Activity:
Identify every line in the records below that contains the word "月发放标准", and copy each of those lines.

Extracted records

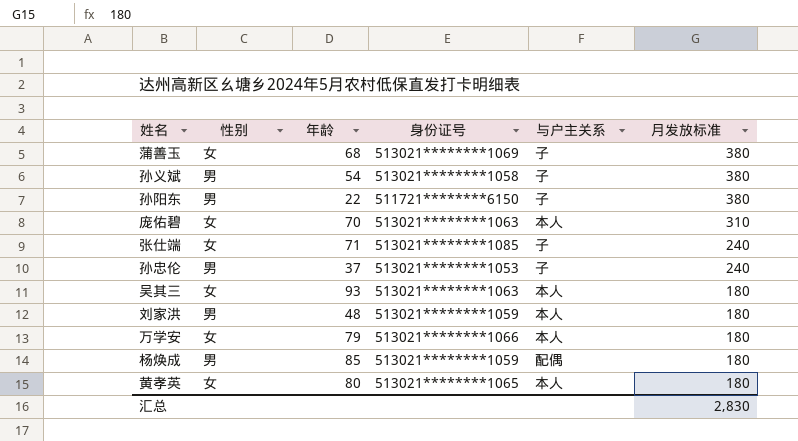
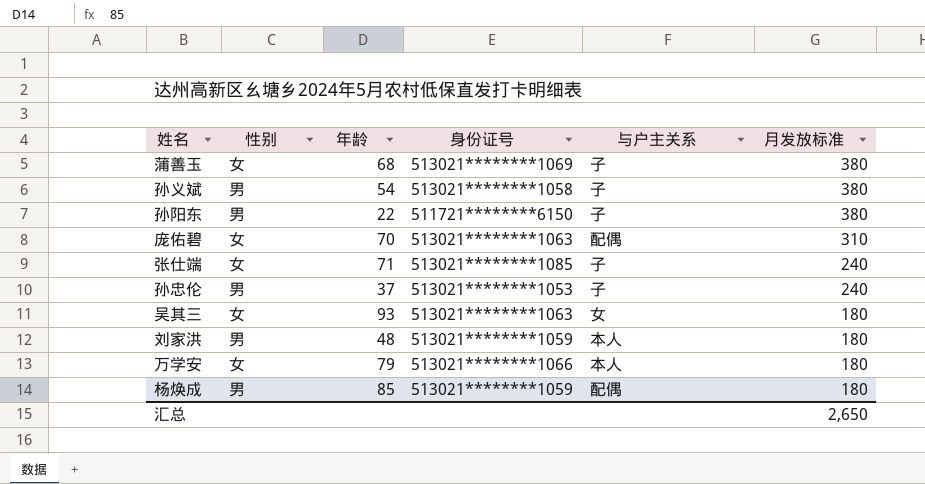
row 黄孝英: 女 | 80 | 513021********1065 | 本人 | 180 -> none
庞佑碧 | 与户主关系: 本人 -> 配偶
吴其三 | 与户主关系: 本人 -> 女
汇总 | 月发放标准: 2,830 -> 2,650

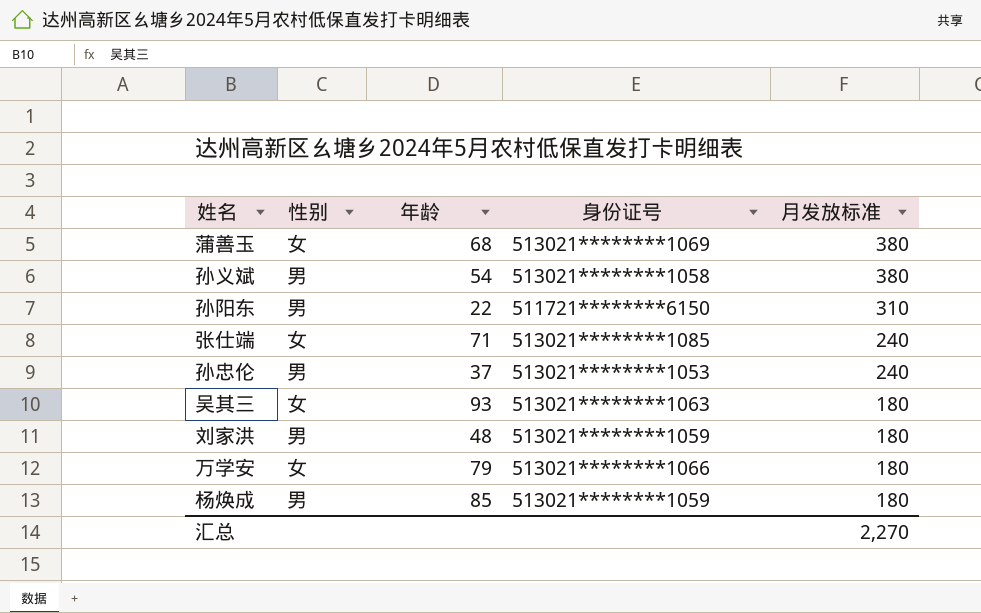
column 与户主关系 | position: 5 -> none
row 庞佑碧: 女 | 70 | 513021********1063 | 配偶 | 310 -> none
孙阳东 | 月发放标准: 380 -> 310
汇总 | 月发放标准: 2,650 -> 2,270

Result:
汇总 | 月发放标准: 2,830 -> 2,650
孙阳东 | 月发放标准: 380 -> 310
汇总 | 月发放标准: 2,650 -> 2,270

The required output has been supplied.